If you’re entering the University of Toronto as a freshman, there are a few assumptions someone could make about your high school experience: you must have been the right combination of keen, stalwart, and lucky. You must have been a fairly good student in at least one of the many offered subjects. And you must have done something to make yourself stand out from tens of thousands of other applicants.
Maybe your acceptance letter came as a surprise. Possibly it didn’t. Either way, you now find yourself faced with the reality that your right-place-right-time-ness has yielded results. University is starting and everything before it is inconveniently wrapping up.
When I was in that position — suitcase in one hand, acceptance letter in the other, hailing down felicitations — I wasn’t feeling proud, overjoyed, or even relieved below the surface. I could feel the tunnel of well-wishes close up behind me as I was dropped face-first into my future.
Jesus, I was scared out of my mind.
Seeing welcome materials curtly acknowledge my “apprehension”, my “nerves”, or, if they were feeling particularly brave, my “anxiety”, made something inside me sour.
The word was fear.
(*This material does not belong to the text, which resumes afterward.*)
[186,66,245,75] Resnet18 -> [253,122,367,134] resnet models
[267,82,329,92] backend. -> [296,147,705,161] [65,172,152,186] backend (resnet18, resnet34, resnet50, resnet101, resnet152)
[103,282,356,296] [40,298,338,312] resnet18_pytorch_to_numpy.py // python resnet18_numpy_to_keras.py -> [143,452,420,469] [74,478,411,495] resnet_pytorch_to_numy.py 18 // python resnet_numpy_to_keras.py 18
Plain and simple.
In one of the best classes I ever took, I would later learn that the words people use to describe things are paramount to the way they feel about them. It’s a shame that few people openly acknowledge that every student arrives at the pearly gates of U of T exhausted, bewildered, and scared out of their minds, because recognizing that fear allows first years to be, despite themselves, a special kind of brave.
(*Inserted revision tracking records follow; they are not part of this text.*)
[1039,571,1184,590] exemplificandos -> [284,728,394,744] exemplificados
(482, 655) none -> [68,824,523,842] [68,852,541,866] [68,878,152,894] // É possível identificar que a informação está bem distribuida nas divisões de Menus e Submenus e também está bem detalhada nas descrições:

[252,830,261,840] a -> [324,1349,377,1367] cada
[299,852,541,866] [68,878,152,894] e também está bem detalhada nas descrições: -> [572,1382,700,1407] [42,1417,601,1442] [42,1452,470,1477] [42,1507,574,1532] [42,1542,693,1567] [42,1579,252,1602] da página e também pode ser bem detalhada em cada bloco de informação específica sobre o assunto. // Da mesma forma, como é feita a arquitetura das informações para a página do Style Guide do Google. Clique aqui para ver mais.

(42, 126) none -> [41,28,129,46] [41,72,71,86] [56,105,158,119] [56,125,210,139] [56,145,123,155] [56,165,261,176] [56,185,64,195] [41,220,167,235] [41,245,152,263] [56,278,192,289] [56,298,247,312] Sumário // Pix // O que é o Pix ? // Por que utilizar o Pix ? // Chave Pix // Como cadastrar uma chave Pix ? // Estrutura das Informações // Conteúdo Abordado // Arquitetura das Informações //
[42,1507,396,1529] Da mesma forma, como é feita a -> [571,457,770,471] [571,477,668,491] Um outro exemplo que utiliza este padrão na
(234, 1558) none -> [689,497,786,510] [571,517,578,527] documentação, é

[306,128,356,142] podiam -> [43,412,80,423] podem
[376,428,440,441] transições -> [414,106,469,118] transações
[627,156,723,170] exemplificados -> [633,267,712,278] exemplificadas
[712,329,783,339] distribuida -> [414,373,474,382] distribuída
University is an investment opportunity in academia. It’s essentially a store that sells you the right set of circumstances to do something with your brain. It’s a tired cliché, don’t get me wrong, but the thing to get from university isn’t the degree.
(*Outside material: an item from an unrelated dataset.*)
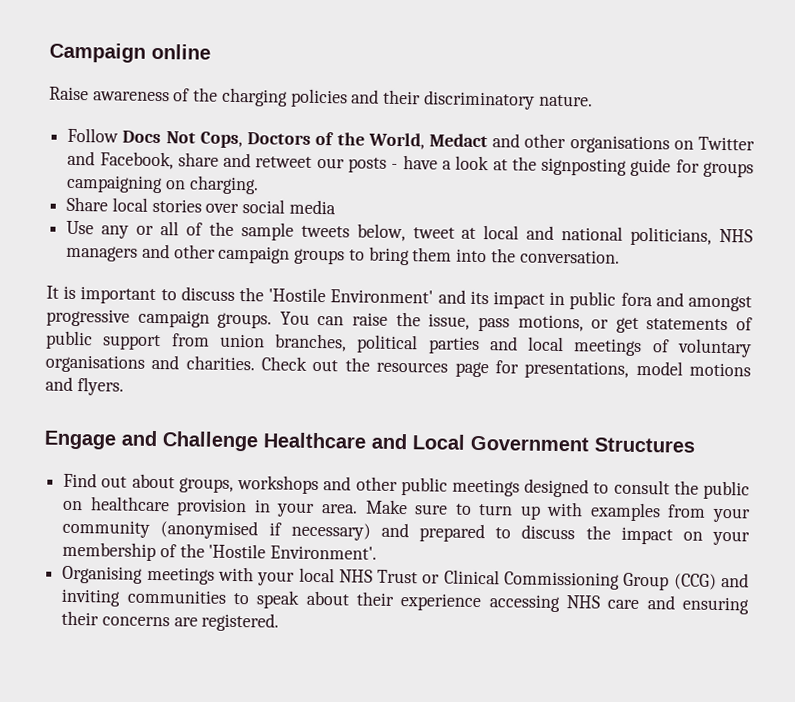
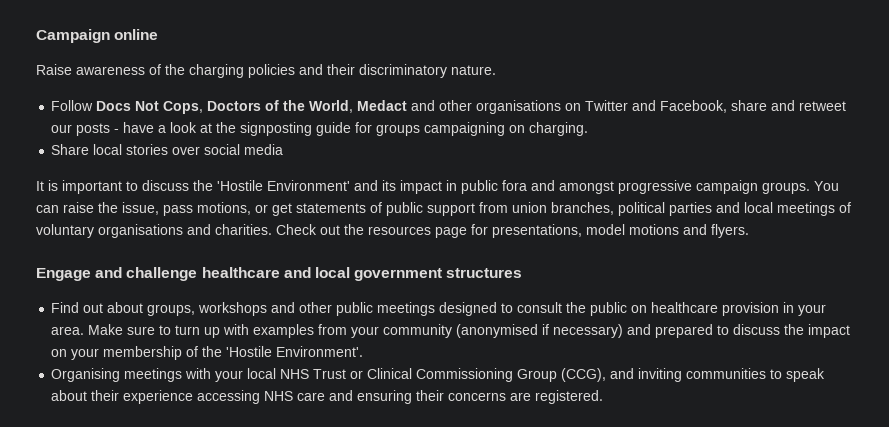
[66,220,753,246] [66,243,620,266] // Use any or all of the sample tweets below, tweet at local and national politicians, NHS managers and other campaign groups to bring them into the conversation. -> (284, 149) none
[162,431,695,453] Challenge Healthcare and Local Government Structures -> [126,267,523,281] challenge healthcare and local government structures
[673,573,717,590] (CCG) -> [561,368,607,382] (CCG),

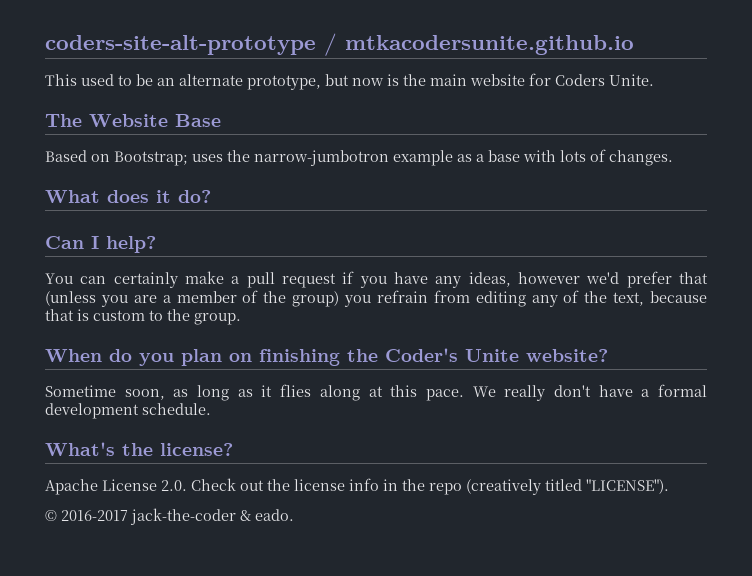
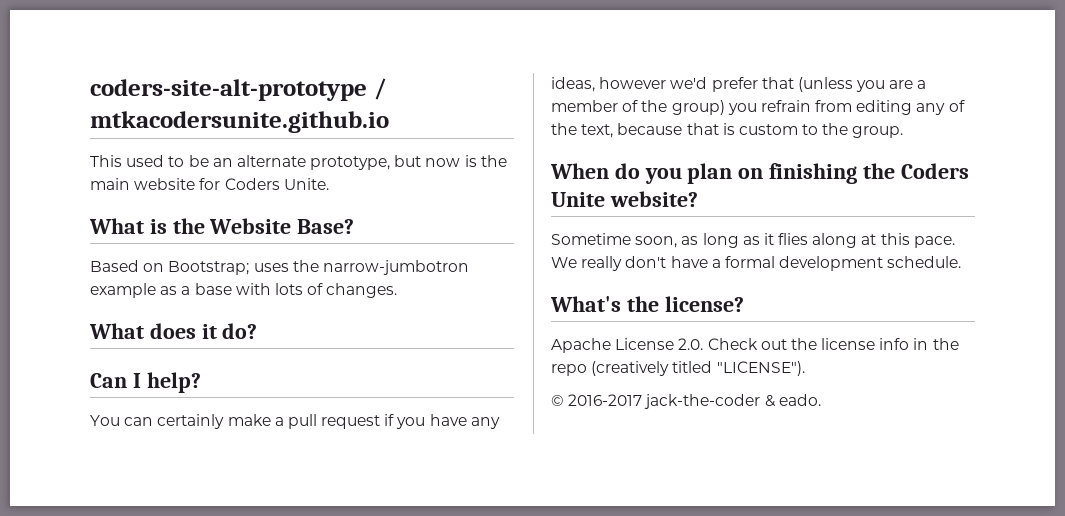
[45,114,221,127] The Website Base -> [89,218,355,234] What is the Website Base?
[385,348,458,362] Coder's -> [900,163,969,179] Coders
The second that you step on campus, you will be fighting every inch of your body screaming at you to go back to what you know. This will be true for the first class you attend, and every class after it. However, it gets easier: with every bit of coursework, midterms, socialization, you practically will feel yourself changing.
You might not feel it then, or in the weeks or months that trundle by, but one day you’ll look down at your robe and your diploma, taking pictures at convocation, in a city you’ve grown in and with, and wonder how you ever could have been afraid of that new beginning.
So please have hope. Be afraid. Feel the fear.
You’re braver than you think.
And just to help out with the little things, stick these tips in your back pocket, they might come in handy:
- Buy used textbooks from upper-years. You need books, they need cash: it’s practically symbiotic.
- Robarts might be a peacock, but it is a turkey.
- Take the walk or bus ride to Staples for school supplies. The Bookstore is lucrative, but you’re better than that.
- Go to the gym, if not for fitness, then for distraction.
- Go to a few Varsity Blues games. They’re always cooler than you think they’ll be.
- When you get a mark you don’t like, let yourself grieve. It’s a process.
- If you’re bored of your locale and want to see more of the city, traveling to the other campuses is like stepping into another town altogether.
And with all that being said, consider this a warm welcome class of 2023. Trust me — you got this!